Le lendemain de l’arrivée de M. de Lescure à Tournay, il apprit que sa respectable grand’mère venait de tomber d’apoplexie et touchait à son dernier moment ; il demanda aux chefs des émigrés la permission de revenir en Poitou, et se rendit en poste auprès d’elle.

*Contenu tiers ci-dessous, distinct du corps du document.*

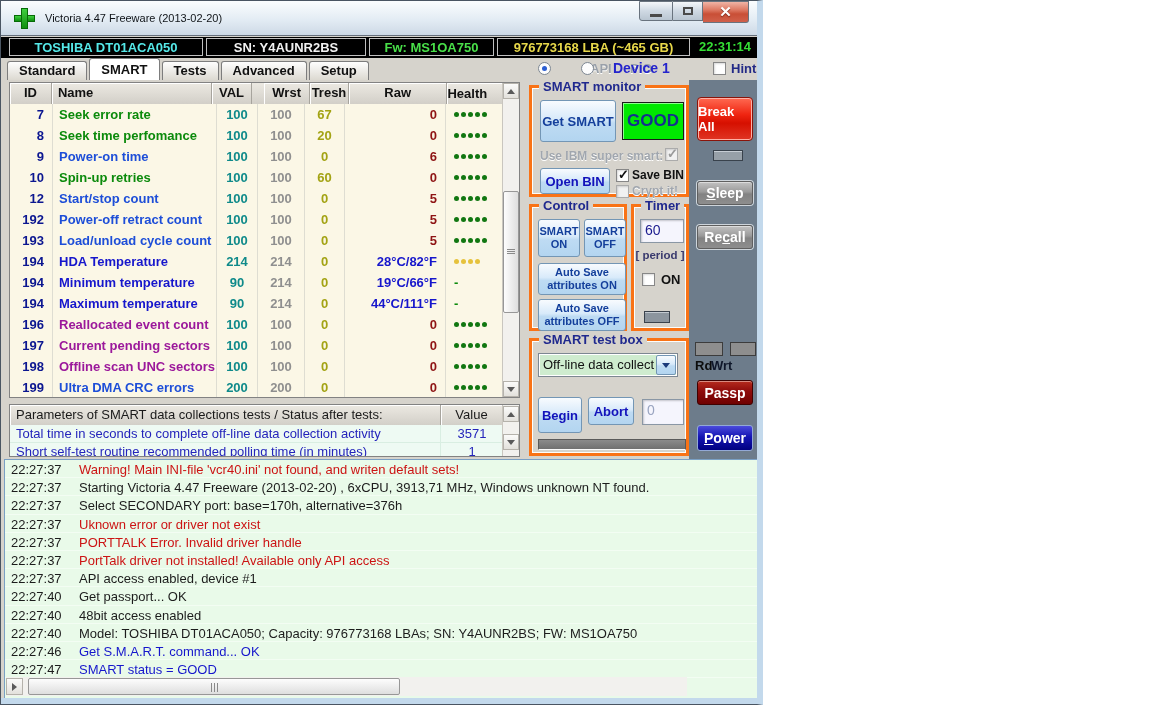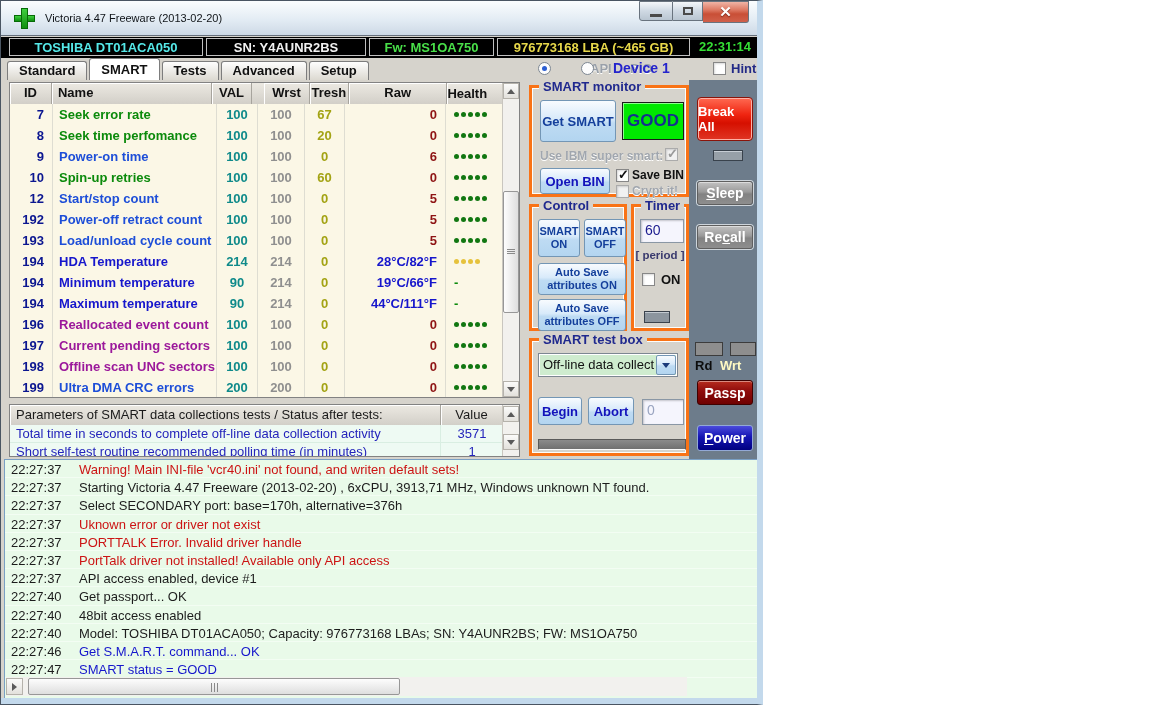"Wrst" div.hcell { padding-right: 0px -> 8px; text-align: center -> right }
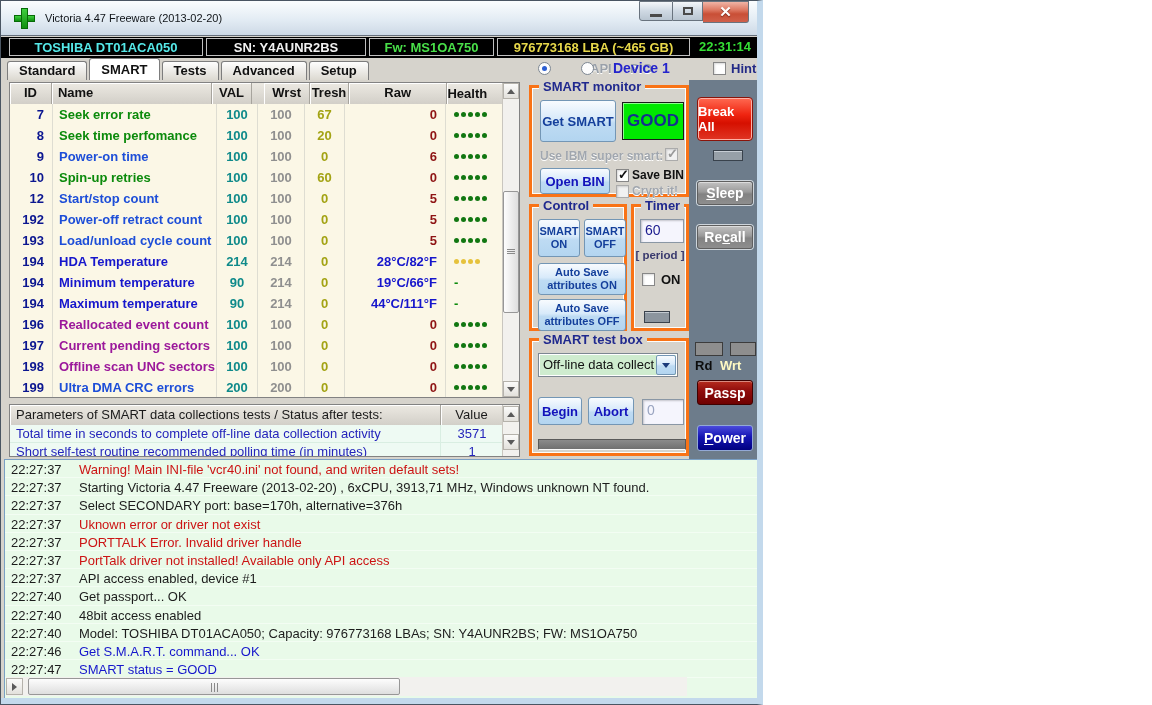"Wrt" #wrt-label { color: #fef9c3 -> #0f172a; left: 31px -> 22px }
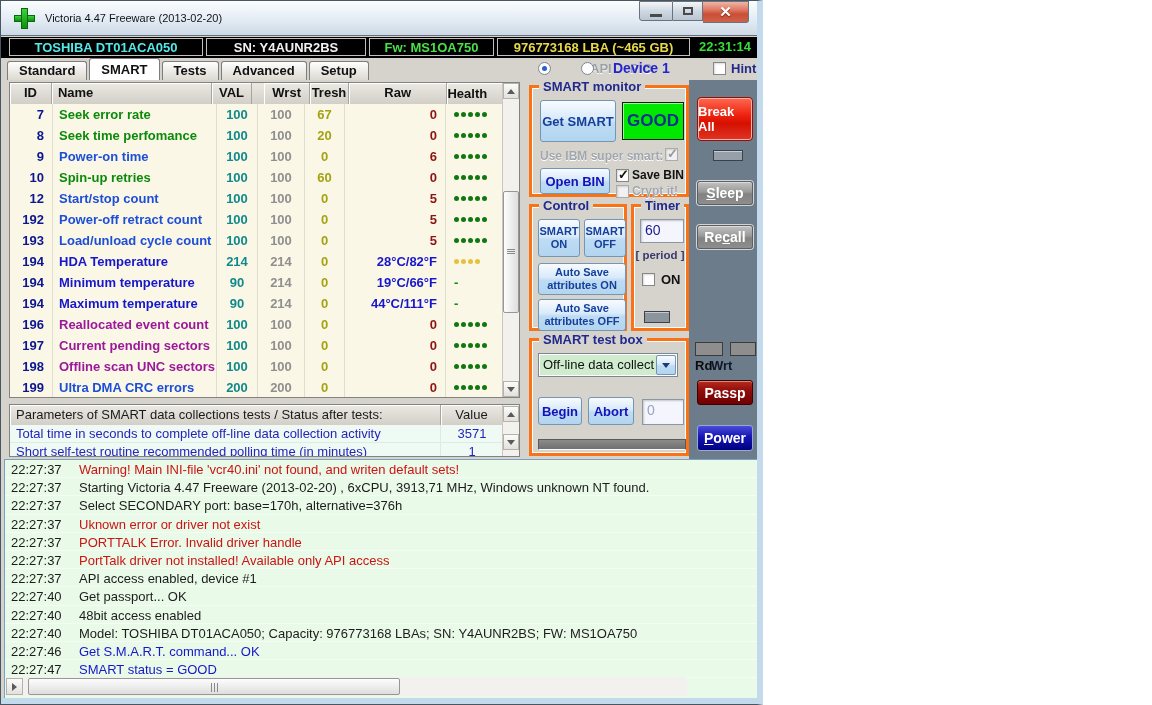"Begin" #begin-btn { height: 28px -> 36px }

Il y resta une quinzaine ; alors voyant que sa maladie se prolongeait et donnait quelque espoir, il repartit pour émigrer. Il voulut, avant, venir me voir et passer seulement vingt-quatre heures en Médoc ; il faillit périr à Blaye : s’étant embarqué trois fois à force d’argent, malgré les matelots qui lui disaient que le passage était impraticable, il fut jeté trois fois à la côte et obligé de remonter par Bordeaux. Maman avait reçu une lettre du comte de Mercy-Argenteau[2], son ami intime, ambas-

  1. Guy-Émeric-Anne de Durfort, né à Paris le 25 juin 1767, comte de Lorge, puis duc de Civrac, duc de Lorge et pair de France. Colonel de cavalerie à la Restauration, chevalier de Saint-Louis, président du conseil général du Loiret. Il se retira en 1830 et mourut à son château de Fonspertuis, près Beaugency, le 6 octobre 1837.
  2. Florimond-Claude de Mercy-Argenteau, né à Liège le 20 avril 1727 (et non en 1722, comme le disent les biographes : son père se maria le 19 juin 1726).